**Work instruction**
Every record that follows should be written out word for word; the pictures stay out.

[Data section — start]

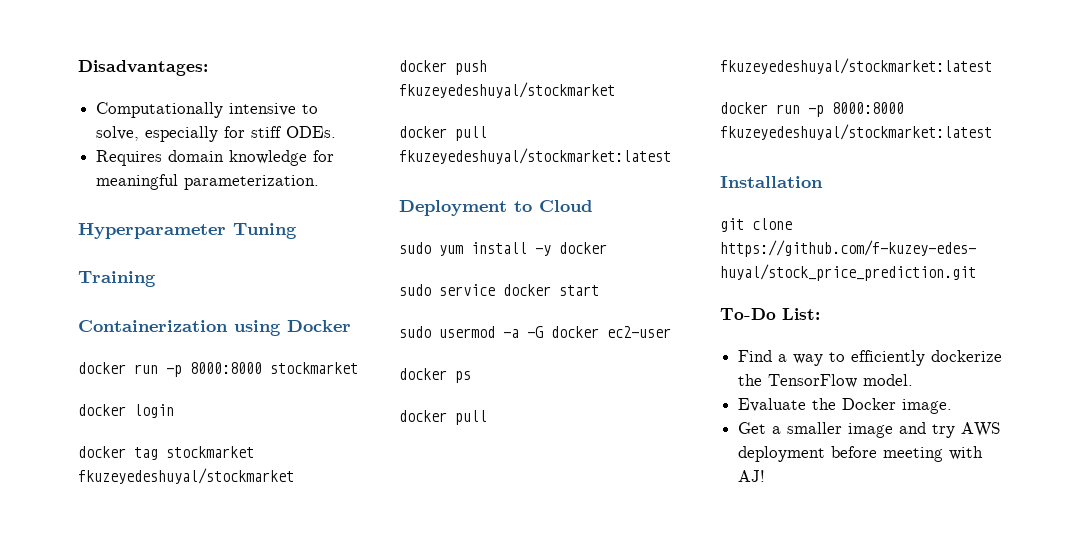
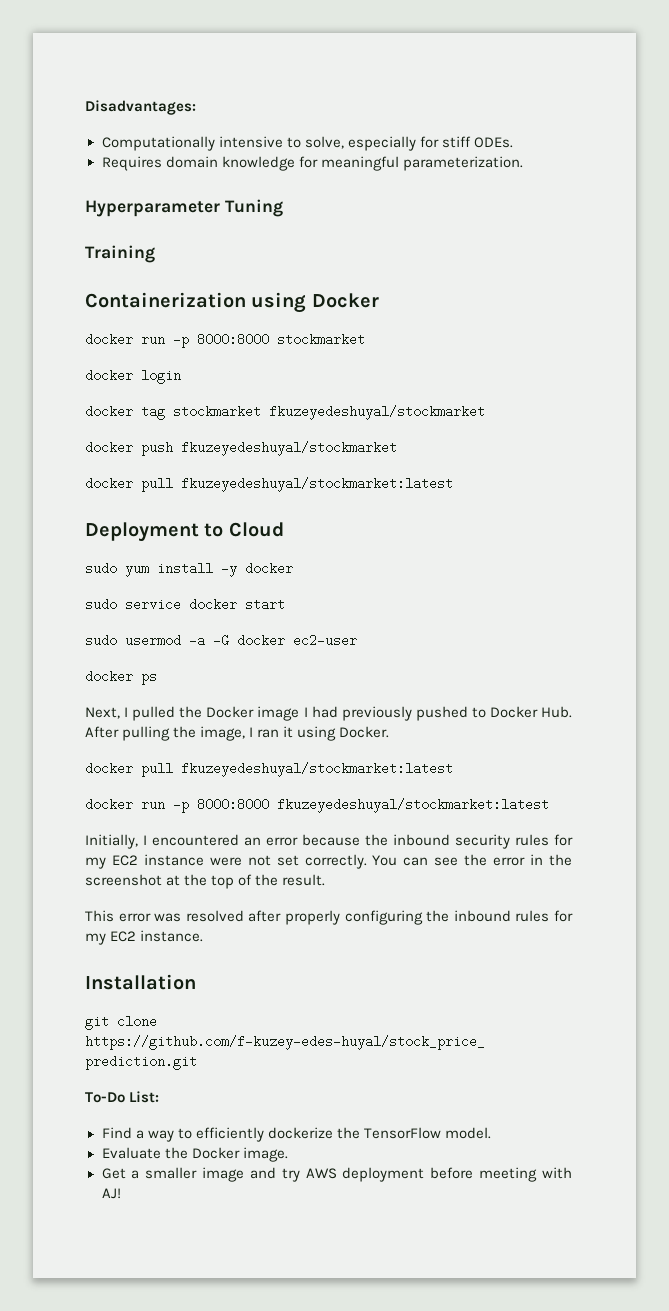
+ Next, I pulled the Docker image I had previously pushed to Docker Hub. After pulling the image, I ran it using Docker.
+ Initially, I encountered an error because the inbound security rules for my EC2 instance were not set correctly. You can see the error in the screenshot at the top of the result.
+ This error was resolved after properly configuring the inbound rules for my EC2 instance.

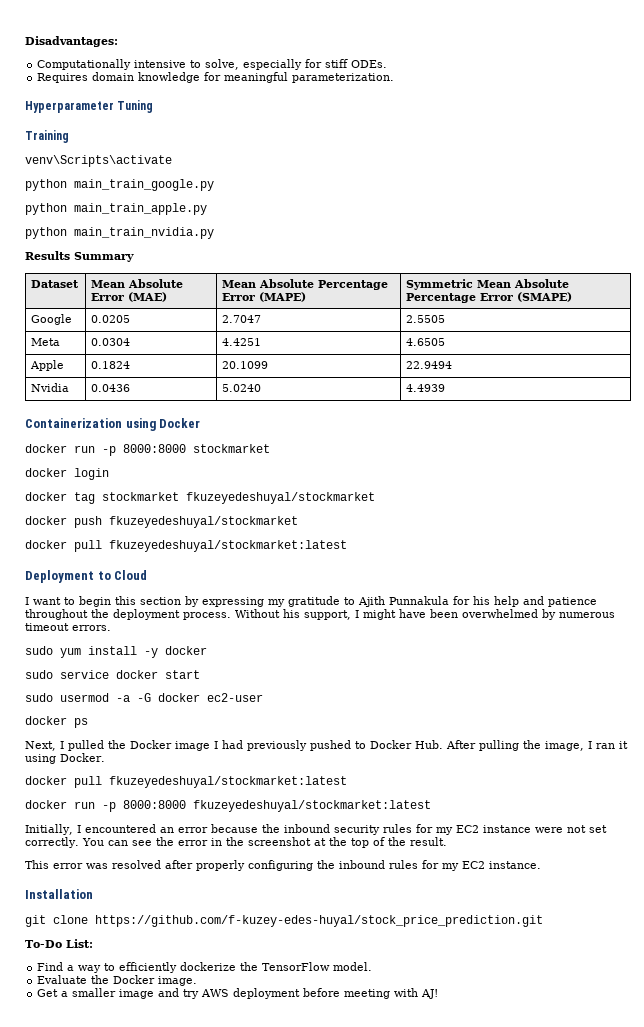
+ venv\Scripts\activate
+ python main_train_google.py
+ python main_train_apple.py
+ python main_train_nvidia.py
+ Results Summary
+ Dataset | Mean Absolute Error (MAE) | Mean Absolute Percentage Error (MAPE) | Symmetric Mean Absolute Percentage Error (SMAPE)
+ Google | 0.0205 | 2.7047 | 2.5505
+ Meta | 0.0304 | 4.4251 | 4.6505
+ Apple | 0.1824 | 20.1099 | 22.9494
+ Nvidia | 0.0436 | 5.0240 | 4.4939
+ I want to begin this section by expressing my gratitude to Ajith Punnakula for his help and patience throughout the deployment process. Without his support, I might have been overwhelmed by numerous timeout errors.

[Data section — finish]

**Finished task**
+ Next, I pulled the Docker image I had previously pushed to Docker Hub. After pulling the image, I ran it using Docker.
+ Initially, I encountered an error because the inbound security rules for my EC2 instance were not set correctly. You can see the error in the screenshot at the top of the result.
+ This error was resolved after properly configuring the inbound rules for my EC2 instance.

+ venv\Scripts\activate
+ python main_train_google.py
+ python main_train_apple.py
+ python main_train_nvidia.py
+ Results Summary
+ Dataset | Mean Absolute Error (MAE) | Mean Absolute Percentage Error (MAPE) | Symmetric Mean Absolute Percentage Error (SMAPE)
+ Google | 0.0205 | 2.7047 | 2.5505
+ Meta | 0.0304 | 4.4251 | 4.6505
+ Apple | 0.1824 | 20.1099 | 22.9494
+ Nvidia | 0.0436 | 5.0240 | 4.4939
+ I want to begin this section by expressing my gratitude to Ajith Punnakula for his help and patience throughout the deployment process. Without his support, I might have been overwhelmed by numerous timeout errors.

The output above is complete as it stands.